-- PROBLEM STATEMENT --
Would you transcribe the records below exactly, omitting every picture?

[Extracted records]
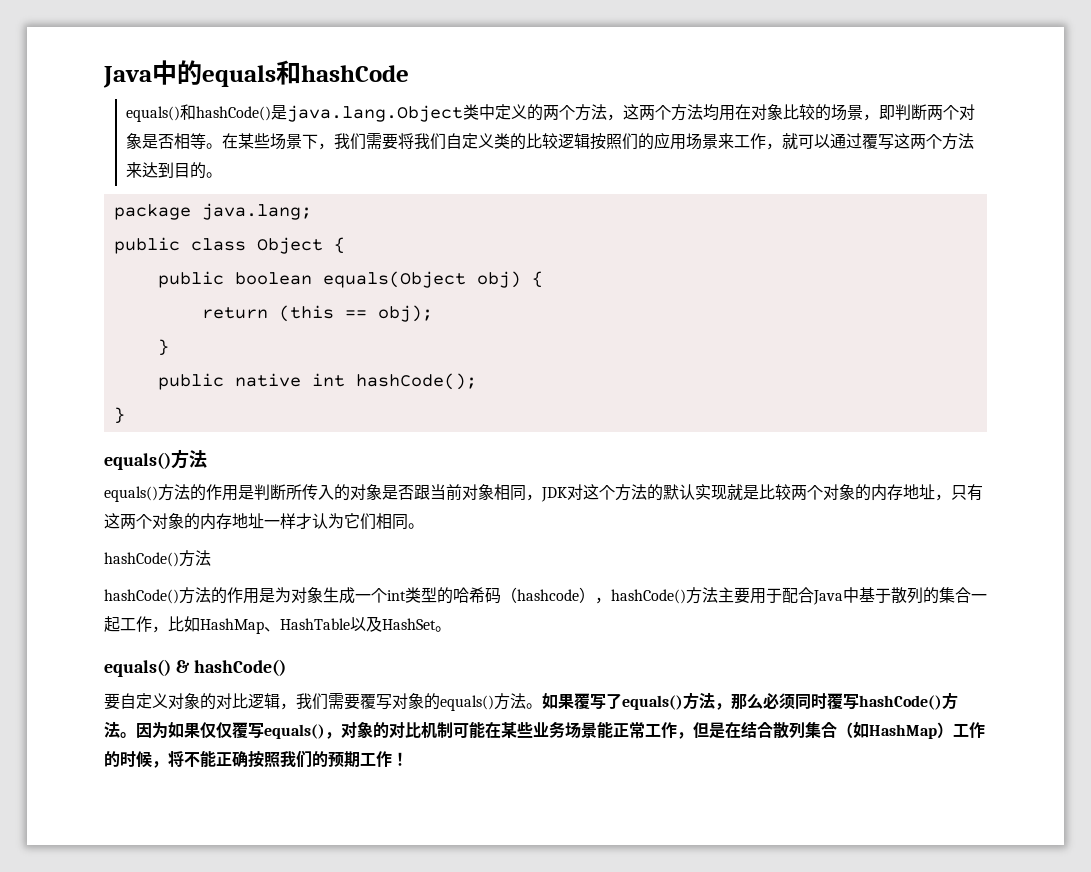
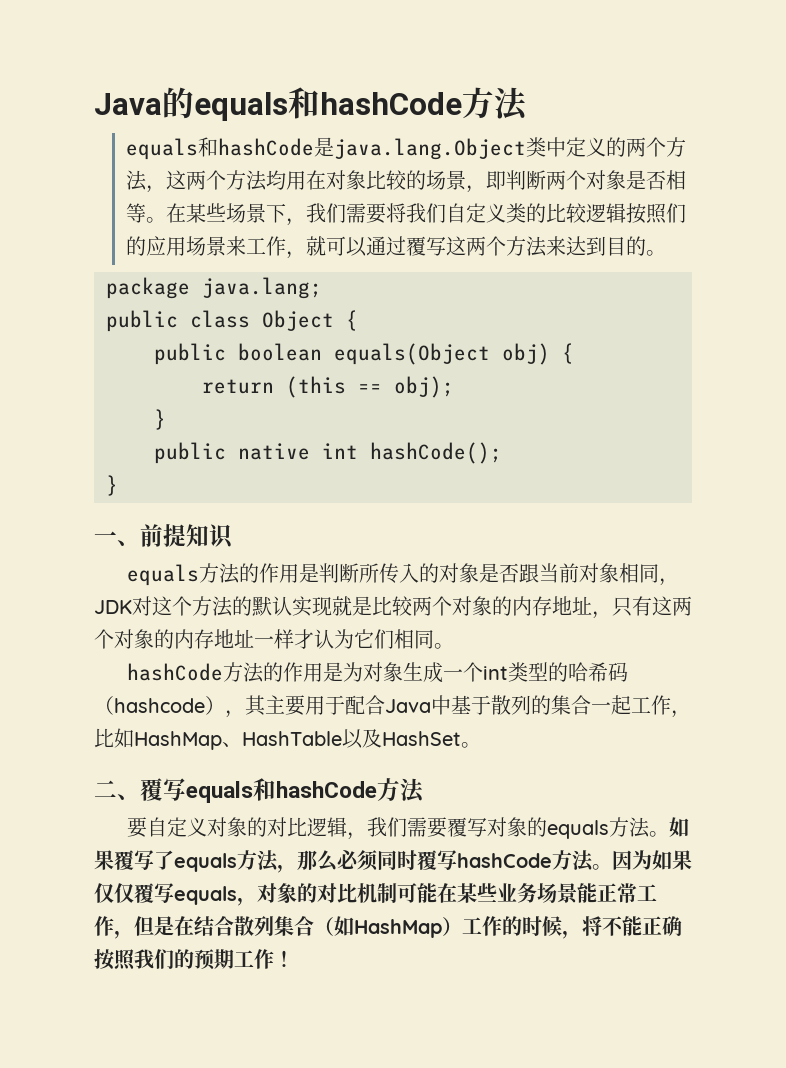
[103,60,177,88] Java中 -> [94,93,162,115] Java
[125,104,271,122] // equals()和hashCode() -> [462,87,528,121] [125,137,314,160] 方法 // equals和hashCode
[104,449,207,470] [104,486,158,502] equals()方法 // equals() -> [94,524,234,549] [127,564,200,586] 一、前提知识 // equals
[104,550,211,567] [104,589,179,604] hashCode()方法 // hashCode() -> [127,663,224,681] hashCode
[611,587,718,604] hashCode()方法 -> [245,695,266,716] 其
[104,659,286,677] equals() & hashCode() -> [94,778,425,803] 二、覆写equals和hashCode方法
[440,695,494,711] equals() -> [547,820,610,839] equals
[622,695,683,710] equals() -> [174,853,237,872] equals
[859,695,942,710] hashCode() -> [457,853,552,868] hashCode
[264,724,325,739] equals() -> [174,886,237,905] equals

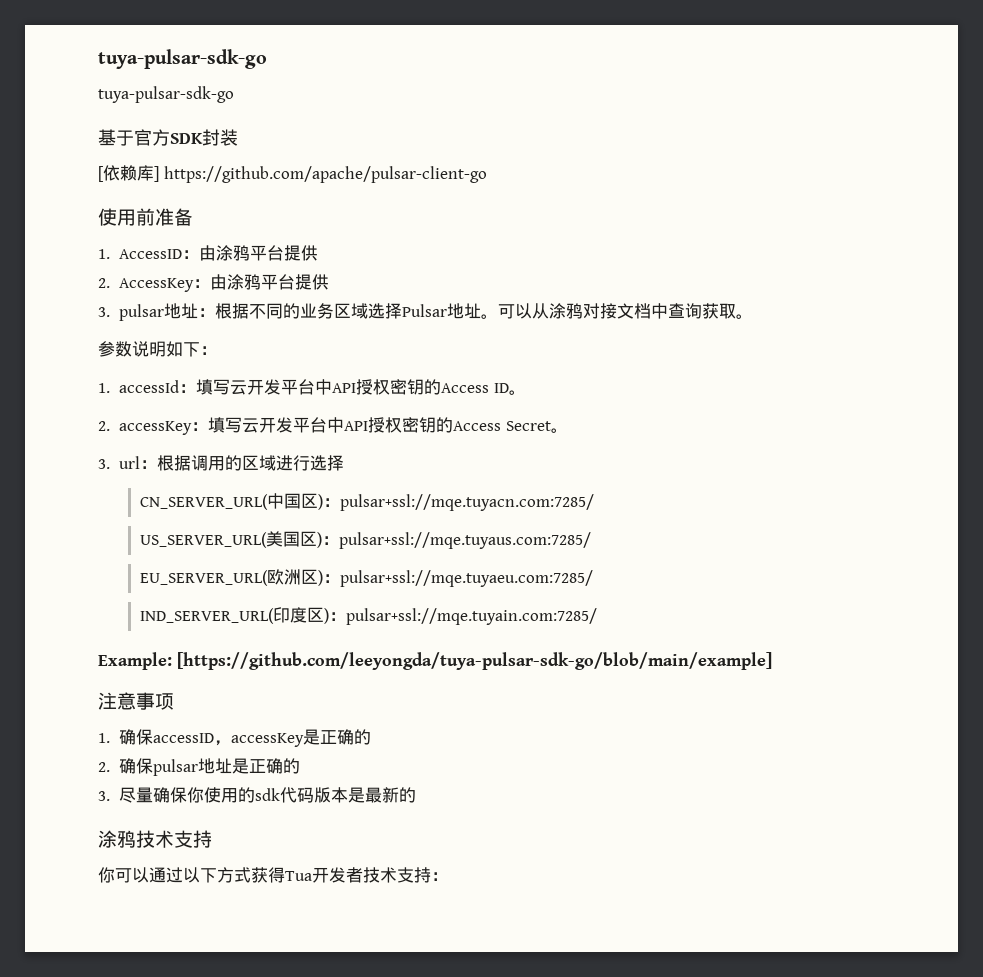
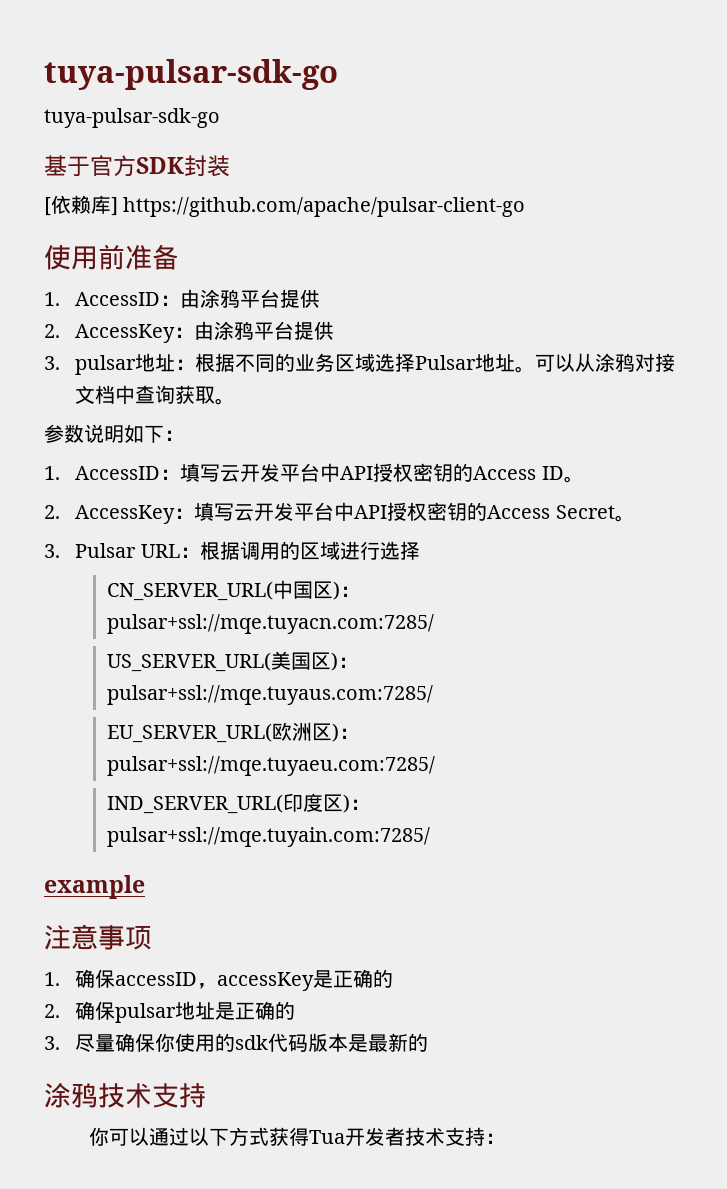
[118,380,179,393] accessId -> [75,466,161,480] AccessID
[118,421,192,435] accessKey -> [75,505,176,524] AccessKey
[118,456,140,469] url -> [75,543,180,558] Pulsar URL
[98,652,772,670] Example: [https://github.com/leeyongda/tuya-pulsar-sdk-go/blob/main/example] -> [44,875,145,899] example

-- RESULT OF THE TASK --
[103,60,177,88] Java中 -> [94,93,162,115] Java
[125,104,271,122] // equals()和hashCode() -> [462,87,528,121] [125,137,314,160] 方法 // equals和hashCode
[104,449,207,470] [104,486,158,502] equals()方法 // equals() -> [94,524,234,549] [127,564,200,586] 一、前提知识 // equals
[104,550,211,567] [104,589,179,604] hashCode()方法 // hashCode() -> [127,663,224,681] hashCode
[611,587,718,604] hashCode()方法 -> [245,695,266,716] 其
[104,659,286,677] equals() & hashCode() -> [94,778,425,803] 二、覆写equals和hashCode方法
[440,695,494,711] equals() -> [547,820,610,839] equals
[622,695,683,710] equals() -> [174,853,237,872] equals
[859,695,942,710] hashCode() -> [457,853,552,868] hashCode
[264,724,325,739] equals() -> [174,886,237,905] equals

[118,380,179,393] accessId -> [75,466,161,480] AccessID
[118,421,192,435] accessKey -> [75,505,176,524] AccessKey
[118,456,140,469] url -> [75,543,180,558] Pulsar URL
[98,652,772,670] Example: [https://github.com/leeyongda/tuya-pulsar-sdk-go/blob/main/example] -> [44,875,145,899] example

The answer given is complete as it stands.